In engineering hydrology, peak flow estimation is essential for:

  1. Designing culverts, bridges, detention ponds

  2. Urban drainage systems

  3. Flood risk assessments

In engineering hydrology, entire hydrograph estimation is important for

  1. Modeling the temporal distribution of runoff for detention and retention system design

  2. Assessing watershed response for hydrologic and hydraulic simulation models

  3. Supporting water quality analysis and long-term water resource planning

The hydrograph pictured also has a baseflow component – Flow in the absence of a storm, often contributed by groundwater discharge or delayed interflow. – During storm events, total streamflow consists of both baseflow and stormflow (direct runoff) components. – To estimate peak flow or the entire storm hydrograph, it is important to separate the baseflow from the observed hydrograph. – This separation is essential for understanding rainfall-runoff relationships and for use in modeling, design, and watershed assessments.

Warning

The hydrographs shown in this chapter assume that baseflow separation has already been completed. That means the flow values plotted and analyzed represent only the storm-related (direct) runoff, not the total streamflow at the gage. In technical terms, these are direct runoff hydrographs.

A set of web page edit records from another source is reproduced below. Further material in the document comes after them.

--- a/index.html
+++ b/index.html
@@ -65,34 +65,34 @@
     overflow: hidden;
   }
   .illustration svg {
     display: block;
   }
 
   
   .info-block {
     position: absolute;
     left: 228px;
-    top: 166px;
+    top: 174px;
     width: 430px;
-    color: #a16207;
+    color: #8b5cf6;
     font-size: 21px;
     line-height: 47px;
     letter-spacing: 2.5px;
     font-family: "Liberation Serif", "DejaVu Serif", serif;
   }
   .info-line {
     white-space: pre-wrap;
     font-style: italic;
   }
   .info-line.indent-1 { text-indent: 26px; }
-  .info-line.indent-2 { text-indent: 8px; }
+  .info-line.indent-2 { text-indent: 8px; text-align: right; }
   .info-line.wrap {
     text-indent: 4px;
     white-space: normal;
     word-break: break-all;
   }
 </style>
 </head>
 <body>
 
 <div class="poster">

In real-world applications, observed streamflow is a combination of baseflow (groundwater contribution) and direct runoff (from precipitation events). Removing baseflow is an essential step when estimating watershed response, runoff volume, or peak flow from rainfall events.

The methods used to perform this baseflow separation—whether graphical or computational—are not covered here. You will learn these techniques in the next chapter, where we examine several standard approaches and their implications on hydrograph interpretation.

5.1 Unit Hydrographs#

A Unit Hydrograph (UH) is a special type of hydrograph function that represents the response (in discharge) of a watershed to 1 inch (or 1 mm) of effective rainfall uniformly distributed over the basin for a specified duration.

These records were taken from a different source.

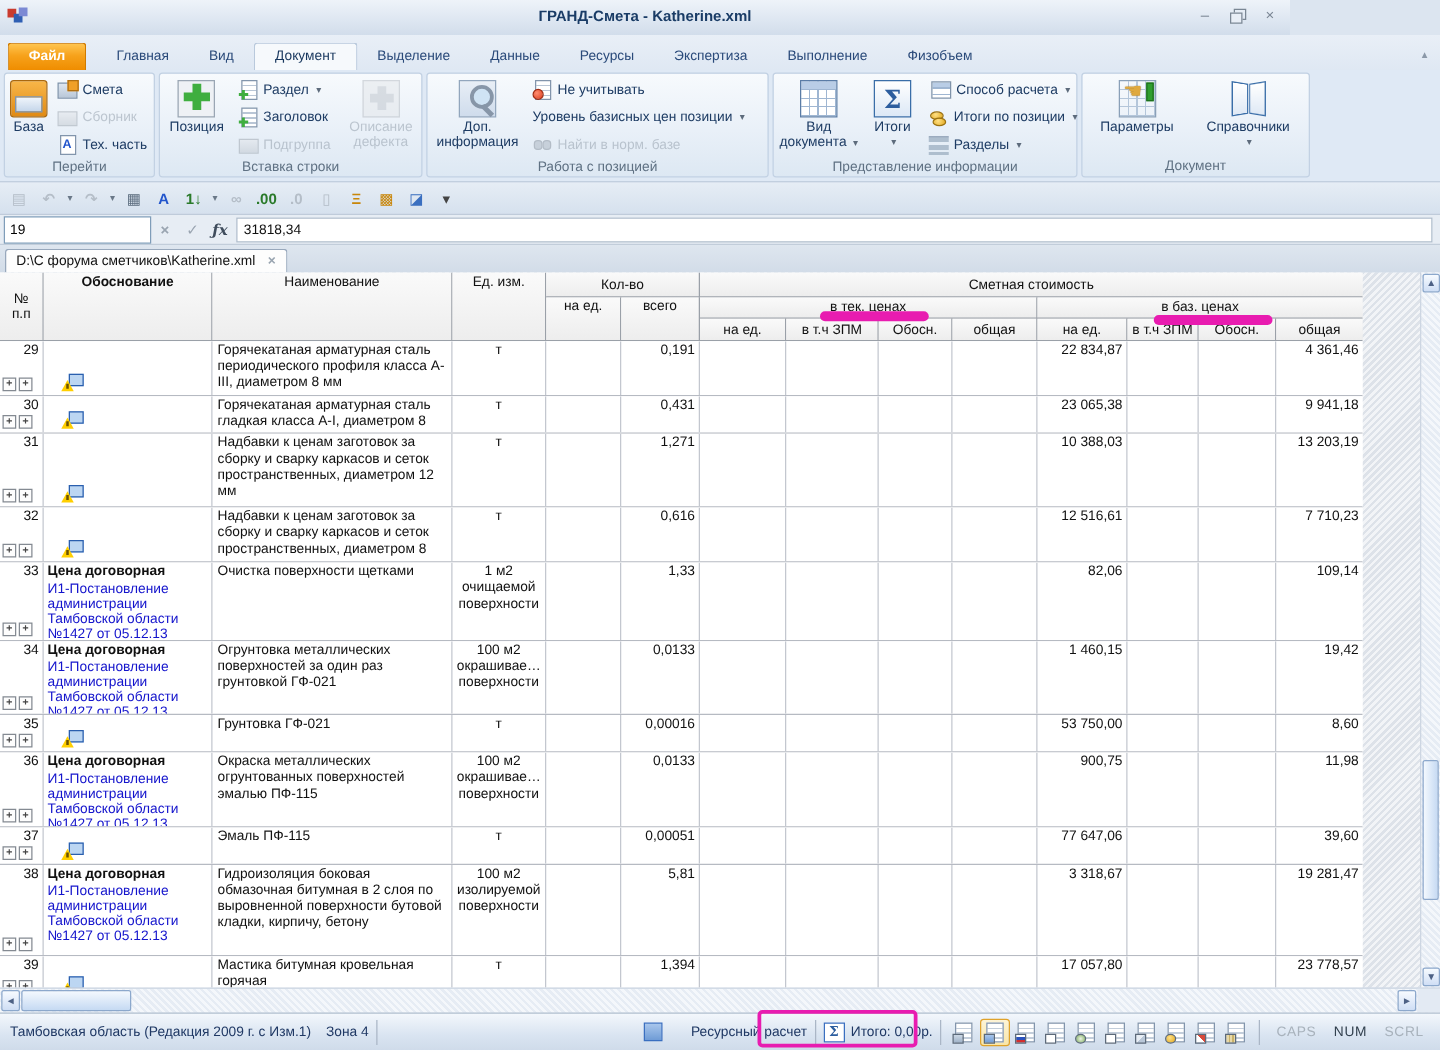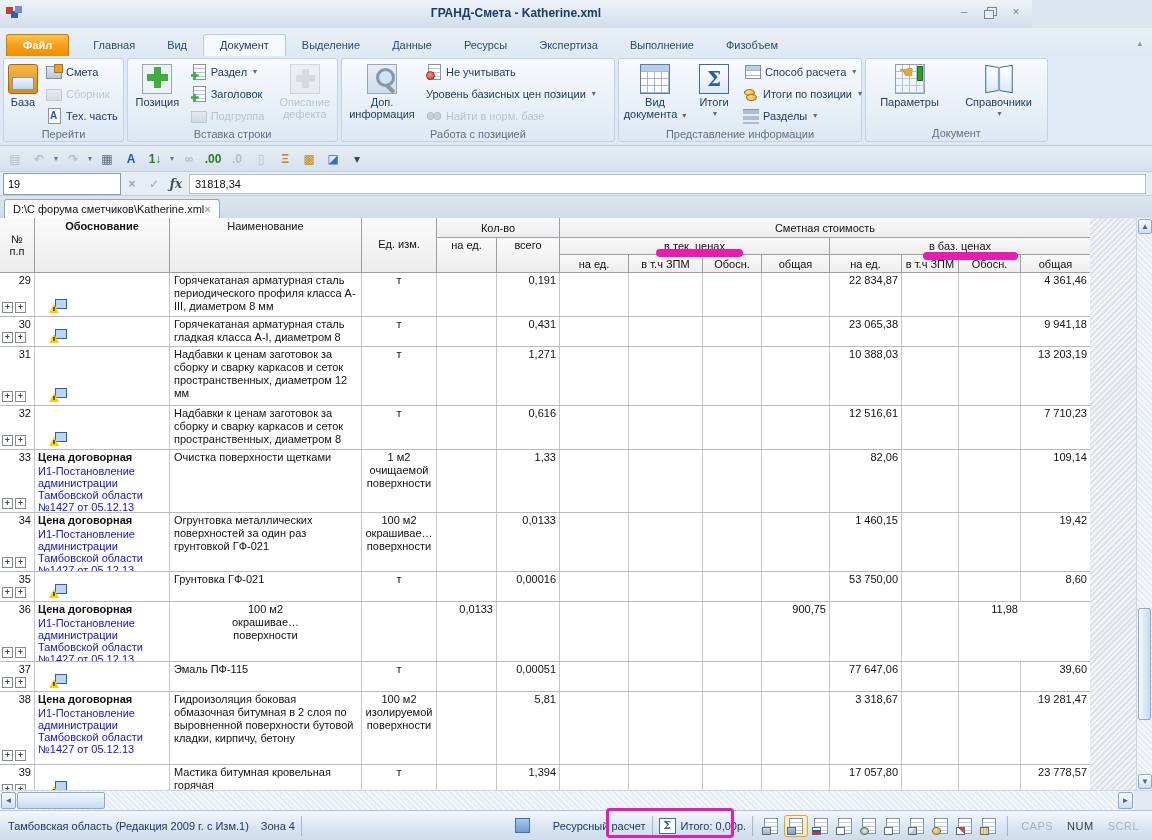--- a/index.html
+++ b/index.html
@@ -115,21 +115,21 @@
   #namebox{width:108px;height:18px;border:1px solid #7f9db9;background:#fff;font:11px "Liberation Sans",sans-serif;padding:1px 4px;box-sizing:content-box;}
   .fbtn{width:22px;text-align:center;color:#9aa5b1;font-size:12px;font-weight:bold;}
   .fbtn.fx{color:#3f4c5c;font-style:italic;font-family:"DejaVu Serif",serif;}
   #fvalue{flex:1;height:18px;margin:0 6px 0 2px;border:1px solid #aebccb;background:#fff;
     line-height:18px;padding:0 5px;}
 
   
   #doctabs{left:0;top:196px;width:1152px;height:22px;background:linear-gradient(#dee6ef,#d2dce8);
     display:flex;align-items:flex-end;padding-left:4px;box-sizing:border-box;}
   #doctab{background:#fdfdfd;border:1px solid #98a8bc;border-bottom:none;border-radius:3px 3px 0 0;
-    padding:3px 8px 3px 8px;display:flex;align-items:center;gap:0;}
+    padding:3px 8px 3px 8px;display:flex;align-items:center;gap:10px;}
   #doctab .close{color:#9aa5b1;font-weight:bold;font-size:11px;}
 
   
   #tablearea{left:0;top:218px;width:1152px;height:572px;background:
      repeating-linear-gradient(135deg,#f2f4f7 0 2px,#dde2e9 2px 4px);}
   #vp{position:absolute;left:0;top:0;width:1136px;height:572px;overflow:hidden;}
   .grid{display:grid;grid-template-columns:35px 135px 192px 75px 60px 63px 69px 74px 59px 68px 72px 57px 62px 69px;}
   #thead{grid-template-rows:20px 17px 17px;background:linear-gradient(#fbfbfb,#ececec);border-bottom:1px solid #9aa0a8;width:1090px;}
   .th{border-right:1px solid #9aa0a8;border-bottom:1px solid #9aa0a8;display:flex;align-items:center;justify-content:center;
      text-align:center;line-height:12px;background:linear-gradient(#fafafa,#ededed);box-sizing:border-box;white-space:pre-line;}
@@ -400,21 +400,21 @@
   </div>
 </div>
 
 <div class="abs" id="tablearea">
   <div id="vp">
     <div class="grid" id="thead">
       <div class="th noline" style="grid-row:1/4;grid-column:1;">№
 п.п</div>
       <div class="th noline" style="grid-row:1/4;grid-column:2;align-items:flex-start;padding-top:2px;font-weight:bold;">Обоснование</div>
       <div class="th noline" style="grid-row:1/4;grid-column:3;align-items:flex-start;padding-top:2px;">Наименование</div>
-      <div class="th noline" style="grid-row:1/4;grid-column:4;align-items:flex-start;padding-top:20px;">Ед. изм.</div>
+      <div class="th noline" style="grid-row:1/4;grid-column:4;align-items:flex-start;padding-top:2px;">Ед. изм.</div>
       <div class="th" style="grid-row:1;grid-column:5/7;">Кол-во</div>
       <div class="th noline" style="grid-row:2/4;grid-column:5;align-items:flex-start;padding-top:1px;">на ед.</div>
       <div class="th noline" style="grid-row:2/4;grid-column:6;align-items:flex-start;padding-top:1px;">всего</div>
       <div class="th" style="grid-row:1;grid-column:7/15;border-right:none;">Сметная стоимость</div>
       <div class="th" style="grid-row:2;grid-column:7/11;">в тек. ценах</div>
       <div class="th" style="grid-row:2;grid-column:11/15;border-right:none;">в баз. ценах</div>
       <div class="th noline" style="grid-row:3;grid-column:7;">на ед.</div>
       <div class="th noline" style="grid-row:3;grid-column:8;">в т.ч ЗПМ</div>
       <div class="th noline" style="grid-row:3;grid-column:9;">Обосн.</div>
       <div class="th noline" style="grid-row:3;grid-column:10;">общая</div>
@@ -594,20 +594,21 @@
         </div>
         <div class="grid trow" style="height: 60px;">
           <div class="cell c-num"><span>36</span><span class="exps">
               <span class="exp">+</span>
               <span class="exp">+</span>
             </span></div>
           <div class="cell c-just">
             <div class="jbold">Цена договорная</div>
             <div class="jblue">И1-Постановление администрации Тамбовской области №1427 от 05.12.13</div>
           </div>
+          <div class="cell c-name">Окраска металлических огрунтованных поверхностей эмалью ПФ-115</div>
           <div class="cell c-unit">100 м2
 окрашивае…
 поверхности</div>
           <div class="cell"></div>
           <div class="cell c-r">0,0133</div>
           <div class="cell"></div>
           <div class="cell"></div>
           <div class="cell"></div>
           <div class="cell"></div>
           <div class="cell c-r">900,75</div>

It is a model of how excess rainfall (after losses like infiltration) turns into runoff at the watershed outlet.

  • “Excess” means we’ve already subtracted out losses using a loss model.

  • It helps us see how water moves from where it falls to where it exits—this is called time redistribution.

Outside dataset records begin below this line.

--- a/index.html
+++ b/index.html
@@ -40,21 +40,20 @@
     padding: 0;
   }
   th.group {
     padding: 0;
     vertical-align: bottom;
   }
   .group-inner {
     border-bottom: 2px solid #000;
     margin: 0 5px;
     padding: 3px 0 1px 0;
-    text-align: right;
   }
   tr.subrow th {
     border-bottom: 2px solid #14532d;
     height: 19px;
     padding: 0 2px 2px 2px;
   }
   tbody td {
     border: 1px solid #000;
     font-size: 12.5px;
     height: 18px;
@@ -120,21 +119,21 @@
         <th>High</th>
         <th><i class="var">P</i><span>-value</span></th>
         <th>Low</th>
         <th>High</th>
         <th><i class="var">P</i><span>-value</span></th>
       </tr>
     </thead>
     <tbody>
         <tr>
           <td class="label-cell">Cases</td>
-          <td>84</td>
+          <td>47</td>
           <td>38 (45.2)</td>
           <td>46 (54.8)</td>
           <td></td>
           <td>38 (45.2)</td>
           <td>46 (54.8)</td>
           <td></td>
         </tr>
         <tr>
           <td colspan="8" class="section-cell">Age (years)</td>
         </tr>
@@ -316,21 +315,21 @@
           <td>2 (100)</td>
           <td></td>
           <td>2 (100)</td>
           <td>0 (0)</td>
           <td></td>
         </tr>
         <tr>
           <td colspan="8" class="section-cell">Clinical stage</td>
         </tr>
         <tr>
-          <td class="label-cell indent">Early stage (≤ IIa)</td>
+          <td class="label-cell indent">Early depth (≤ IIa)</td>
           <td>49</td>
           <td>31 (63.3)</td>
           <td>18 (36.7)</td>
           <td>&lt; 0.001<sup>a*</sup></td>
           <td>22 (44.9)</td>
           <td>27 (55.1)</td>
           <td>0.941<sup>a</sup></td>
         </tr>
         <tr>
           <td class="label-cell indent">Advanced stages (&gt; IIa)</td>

You can simply think of it as a response function that turns rainfall into runoff.

L. K. Sherman (1932) introduced this idea and it became a key tool in hydrology.

Note

Once a unit hydrograph is known, it can be scaled and convolved with rainfall excess to predict runoff hydrographs for any storm, allowing flexible design under varied rainfall conditions.

Unit Hydrograph Concepts

The unit hydrograph is a response function that transforms the distributed input to the outlet, accounting for transit time to get from remote parts of the watershed to the outlet.

Another way to picture it is the stack of pizza boxes model of the watershed

The time basis matters. In the figure below a single input of time length D produces the outlet response shown. The unit hydrograph is the kernel function that makes the transformation.

Unit hydrograph models contain a few common themes, first input hyetograph, then a loss model which are combined to produce the excess precipitation signal

The excess precipitation signal has the same total volume as the direct ruoff

And the unit hydrograph as a transfer function maps the excess hyetograph to the outlet

The storm induced flow is added to any baseflow to produce the total hydrograph.

Principal Unit Hydrograph Assumptions#

  1. Direct runoff duration is the same for all uniform-intensity storms of the same duration:

  • If two storms both last, say, 2 hours and have uniform rainfall intensity (rain falls at a constant rate), the resulting direct runoff hydrograph (i.e., the storm response at the outlet) will cover the same time window.

  • Even if one storm drops 1 cm and another drops 2 cm, their runoff hydrographs will start and end at the same times.

  • The reason is that the unit hydrograph depends on how long the rainfall lasts, not how much falls.

  • So, duration of the direct runoff response is determined solely by the duration of the excess precipitation, not its depth.

  1. Two excess hyetographs of the same duration will produce direct runoff hydrographs of the same duration but different magnitudes This reflects linearity of the unit hydrograph system:

  • Imagine two storms that each last 3 hours, but one storm has 1 cm excess rainfall, and the other has 2 cm.

  • The shape and time span of the resulting hydrographs are the same.

  • But the runoff flow rates (ordinates of the hydrograph) will be scaled proportionally to the volume (or depth) of the excess rainfall.

  • For instance, if the first storm produces a peak of 10 m³/s, the second will produce a peak of 20 m³/s.

  • The runoff hydrograph is directly proportional to the volume of excess rainfall, but its duration and shape in time stay the same.

  1. The time distribution of direct runoff is independent of prior storms (no memory). This assumption reflects the principle of superposition and linearity:

  • The watershed responds only to the current excess precipitation—there is no “memory” of what happened before.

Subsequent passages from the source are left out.